Monday, March 22, 2010

Musing: People

I find myself observing people in other cars when I drive. I think to myself about their relationships, which song they're singing so enthusiastically, or where they are going. I don't think that I'm ever going to really meet one of those random drivers I entertain myself with at red lights, and that makes me kind of sad. Maybe not sad, but thoughtful anyways.

Every person I pass by, every person I catch staring at me and look away from, I have to wonder if these people are potential "life changers". I have to wonder if that boy staring at me from across the room could be my soul mate if I only gave him the time of day, or if all the girls around me could be great friends.
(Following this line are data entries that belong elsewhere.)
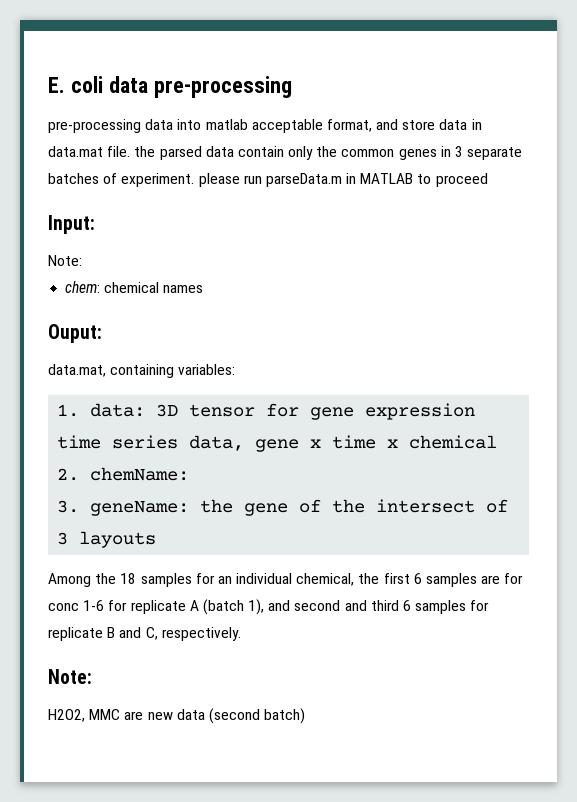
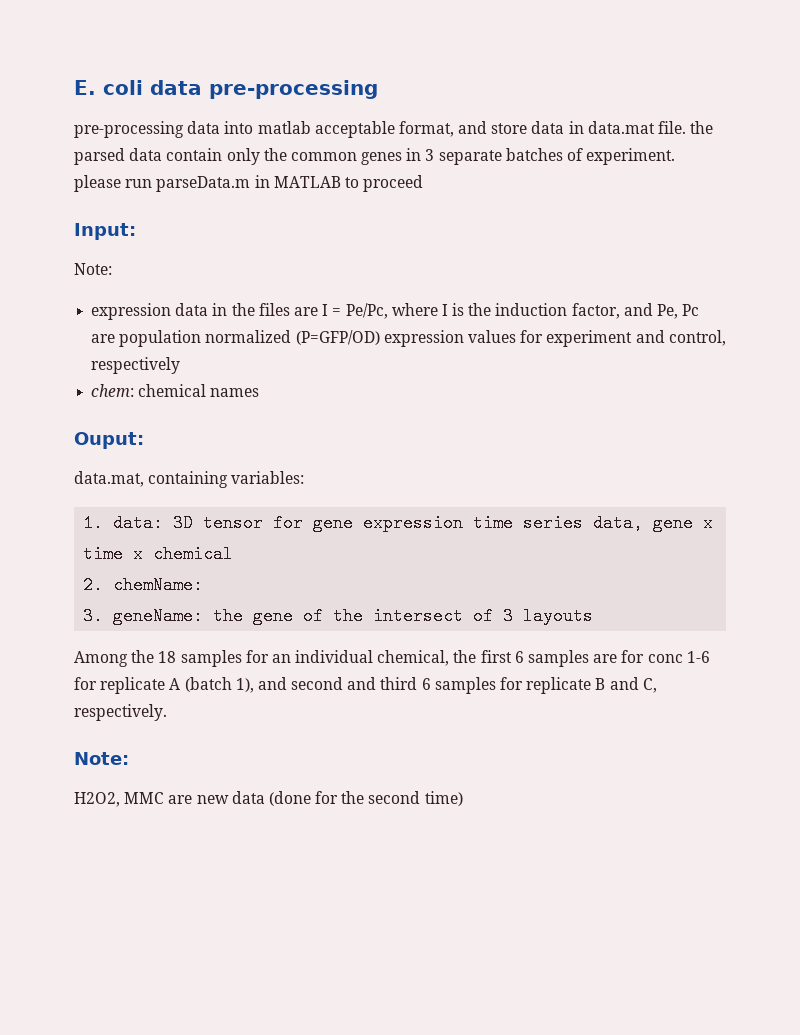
(82, 260) none -> [91,303,700,320] [91,330,726,347] [91,357,181,374] // expression data in the files are I = Pe/Pc, where I is the induction factor, and Pe, Pc are population normalized (P=GFP/OD) expression values for experiment and control, respectively
[208,708,306,724] (second batch) -> [268,791,463,806] (done for the second time)

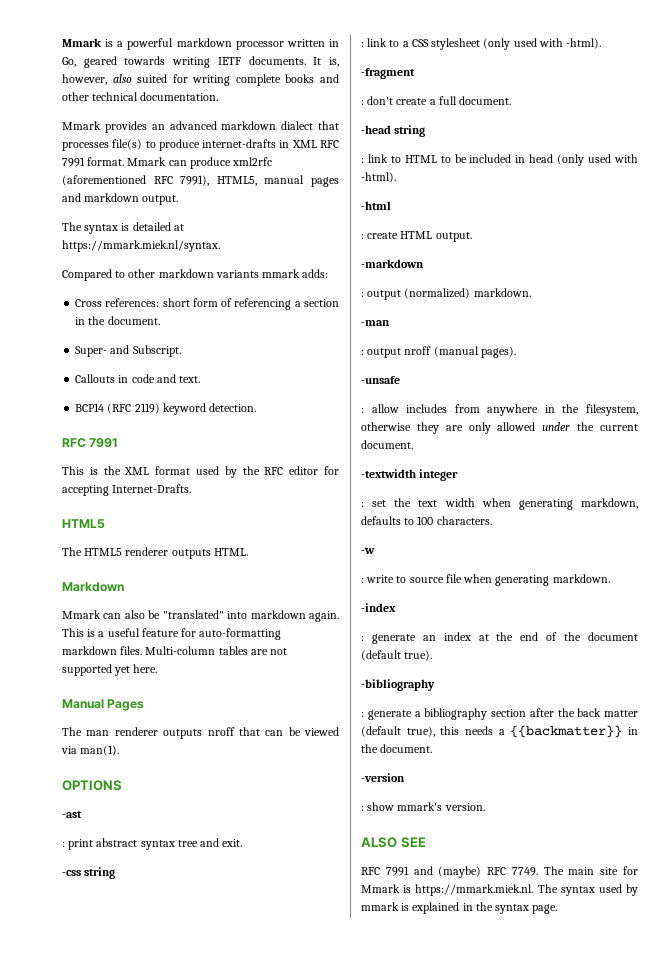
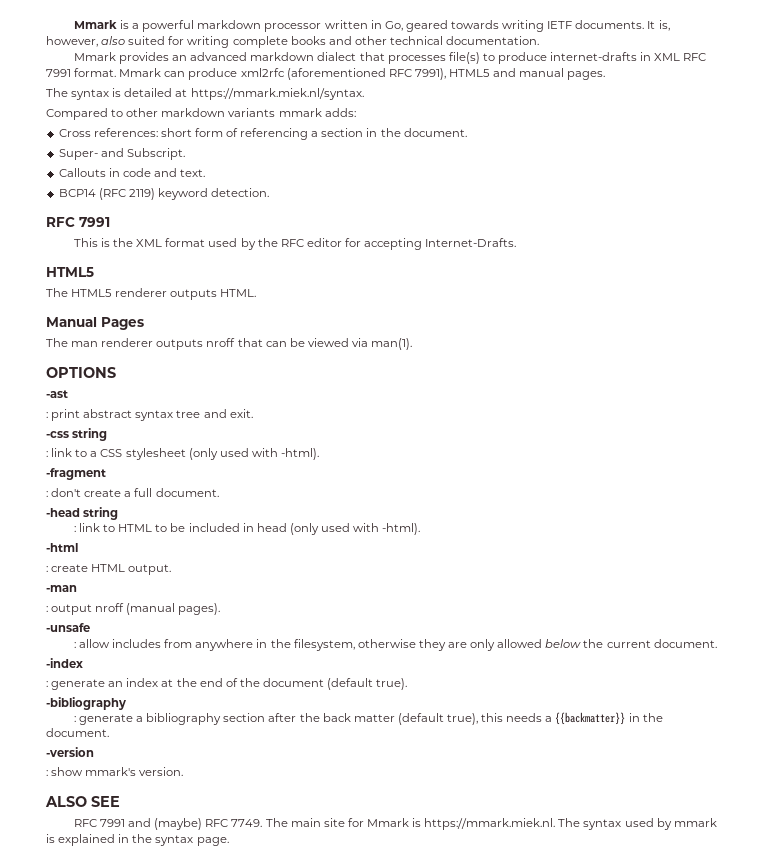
[216,175,339,187] [62,193,179,205] HTML5, manual pages and markdown output. -> [448,68,606,80] HTML5 and manual pages.
[62,582,124,592] [62,610,339,622] [62,628,282,640] [62,646,288,655] [62,664,158,676] // Markdown // Mmark can also be "translated" into markdown again. This is a useful feature for auto-formatting markdown files. Multi-column tables are not supported yet here. -> (257, 293) none
[361,259,424,268] [361,288,531,300] // -markdown // : output (normalized) markdown. -> (172, 569) none
[542,422,571,431] under -> [545,639,582,648] below
[361,469,459,481] [361,498,638,510] [361,516,492,525] [361,548,375,554] [361,574,610,586] // -textwidth integer // : set the text width when generating markdown, defaults to 100 characters. // -w // : write to source file when generating markdown. -> (717, 643) none

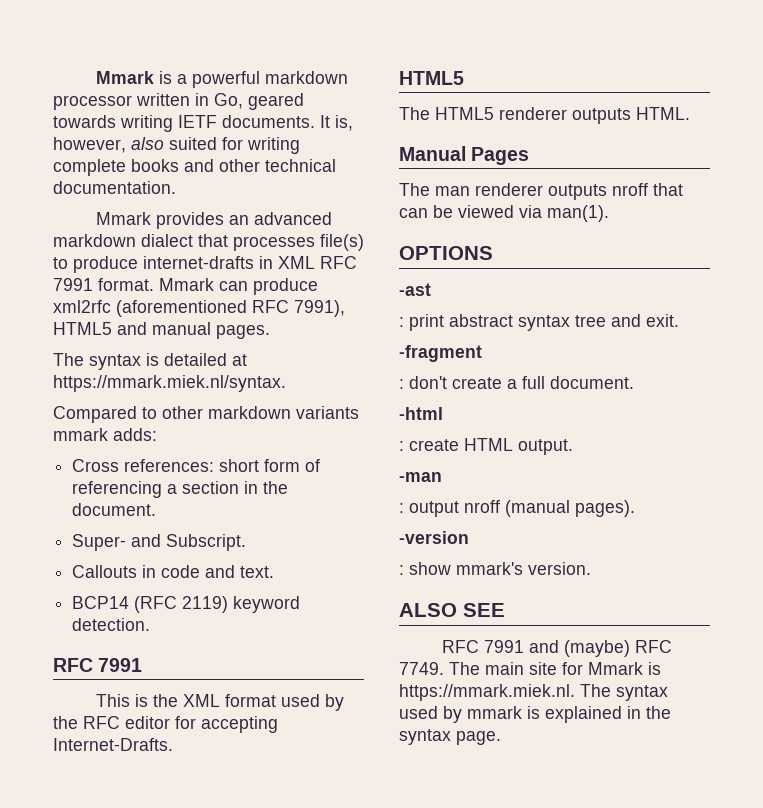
[46,428,108,441] [46,448,319,460] // -css string // : link to a CSS stylesheet (only used with -html). -> (679, 320) none
[46,507,119,520] [73,523,421,535] // -head string // : link to HTML to be included in head (only used with -html). -> (634, 382) none
[46,623,90,632] [73,639,717,651] [46,658,83,668] [46,678,408,690] [46,697,126,710] [73,712,663,725] [46,728,109,737] // -unsafe // : allow includes from anywhere in the filesystem, otherwise they are only allowed below the current document. // -index // : generate an index at the end of the document (default true). // -bibliography // : generate a bibliography section after the back matter (default true), this needs a {{backmatter}} in the document. -> (635, 508) none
I have to wonder if I'm missing out by not trying to be "friends" with all of these people.

I have come to find that humans are mostly desposable. I lose friends and gain new ones each weak, and I am constantly changing myself. Some people leave marks, some people inspire the change, some don't mean anything. People are like this, important or completely meaningless. I wonder if I'm too wrapped up in my own life to notice the people around me, and if they are to absorbed in their own stuff to notice me? And if I'm missing out on random car trips with the metal head in the car to my right, how can I fix it?

I know that people make a difference on each other. My grandmother who is probably the worst gossip to ever walk the planet, has made me hyper aware of hypocracy and taught me to be careful who you put your trust in. Even the most terrible people out there hold a life lesson. The great people are few and far between. But even then, they come and go. Bringing at their end a change.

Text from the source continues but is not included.